Mais elle ajoute aussi : « Si je rencontre quelqu’un et que je découvre que c’est un poisson, je me rappelle que, par rapport à mes expériences et à ce que j’ai lu sur les signes du zodiaque, les poissons sont sensibles et ils ont tendance à s’échapper dans des mondes imaginaires. Je suis donc plus prudente avec eux, jusqu’au moment où je les connaîtrai mieux ».

Saumya, lorsqu’elle prend de la distance avec ce phénomène chez les jeunes de sa génération, elle analyse : « Je pense que les jeunes se sentent davantage concernés par l’astrologie parce qu’ils sont inquiets quant à leur place dans la vie. Ils se demandent s’ils vont être capables de trouver l’amour de leur vie. Lire leur horoscope peut leur donner de l’espoir et du réconfort ».

Si pour les adeptes de l’astrologie occidentale, la quête d’orientation, de sens surtout chez les jeunes, semble prédominer, les pratiques hindoues ont, quant à elles, une action immédiate sur le cours des choses. Elles revêtent une valeur de prière visant à envelopper l’objet, l’évènement, les relations de bon augure. C’est une tradition fami­liale importante que les jeunes générations partagent avec les plus anciennes.

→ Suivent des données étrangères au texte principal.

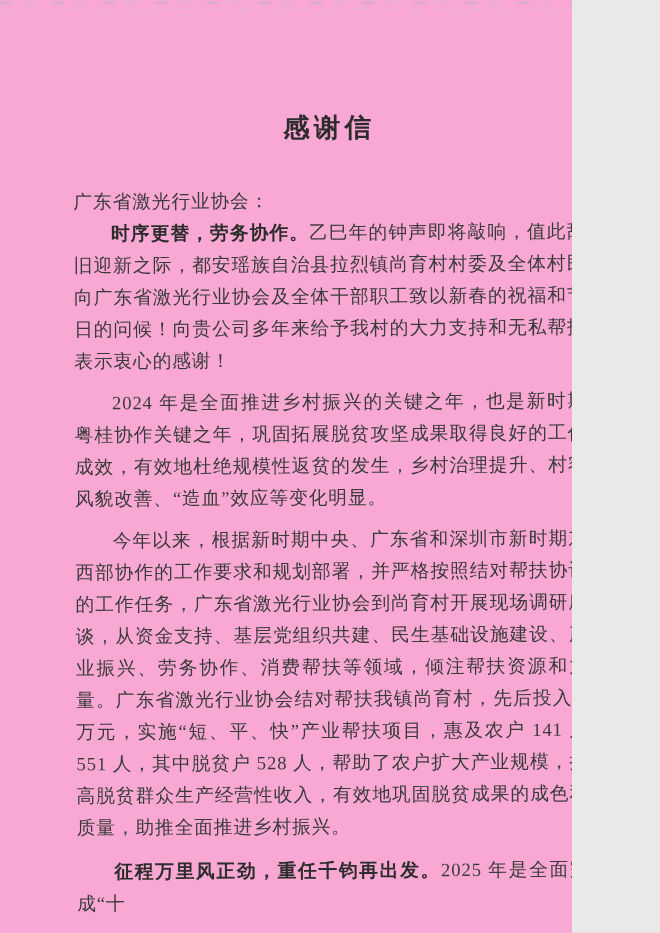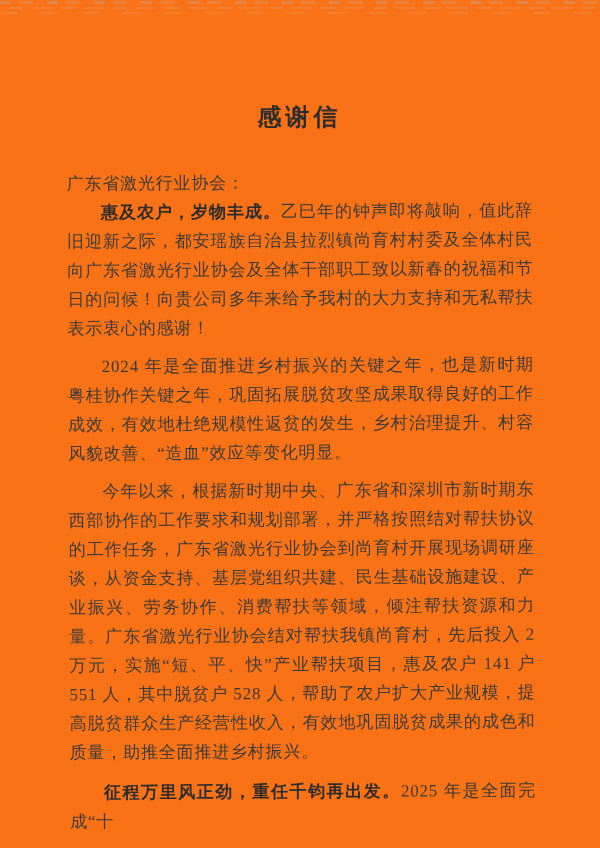--- a/index.html
+++ b/index.html
@@ -10,8 +10,8 @@
   }
   .page {
     position: relative;
-    width: 600px; height: 848px;
-    background: #f97316;
+    width: 520px; height: 848px;
+    background: #f9a8d4;
     overflow: hidden;
   }
   

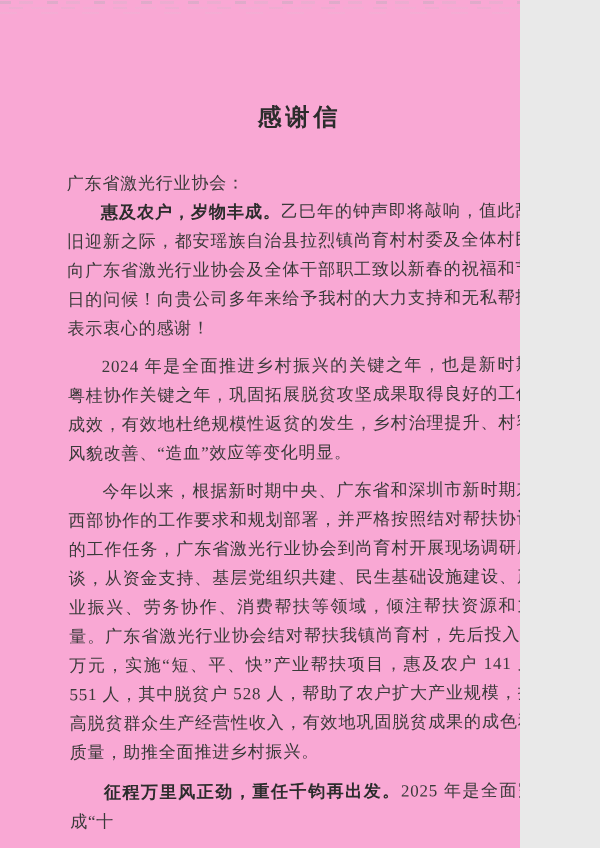--- a/index.html
+++ b/index.html
@@ -86,7 +86,7 @@
 
     <p class="salutation">广东省激光行业协会：</p>
 
-    <p class="para first"><span class="lead">惠及农户，岁物丰成。</span><span>乙巳年的钟声即将敲响，值此辞旧迎新之际，都安瑶族自治县拉烈镇尚育村村委及全体村民向广东省激光行业协会及全体干部职工致以新春的祝福和节日的问候！向贵公司多年来给予我村的大力支持和无私帮扶表示衷心的感谢！</span></p>
+    <p class="para first"><span class="lead">时序更替，劳务协作。</span><span>乙巳年的钟声即将敲响，值此辞旧迎新之际，都安瑶族自治县拉烈镇尚育村村委及全体村民向广东省激光行业协会及全体干部职工致以新春的祝福和节日的问候！向贵公司多年来给予我村的大力支持和无私帮扶表示衷心的感谢！</span></p>
 
     <p class="para"><span class="lead"></span><span>2024 年是全面推进乡村振兴的关键之年，也是新时期粤桂协作关键之年，巩固拓展脱贫攻坚成果取得良好的工作成效，有效地杜绝规模性返贫的发生，乡村治理提升、村容风貌改善、“造血”效应等变化明显。</span></p>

La mère thaïlandaise et le père québécois de Diane ne s’intéressent pas du tout à l’astrologie. Pour cette différence entre les générations, Diane met en avant une dimension technologique : « C’est simplement plus facile de trouver des informations à jour grâce au web que ça ne l’était du temps de nos parents ». Saumya ajouterait sans doute qu’ils devaient être moins anxieux quant à leur avenir. Jeunesse et incertitude étant indissociables, on peut prédire, même sans boule de cristal et sans carte, que les astrologies d’Orient et d’Occident combinées, ont un brillant avenir devant elles.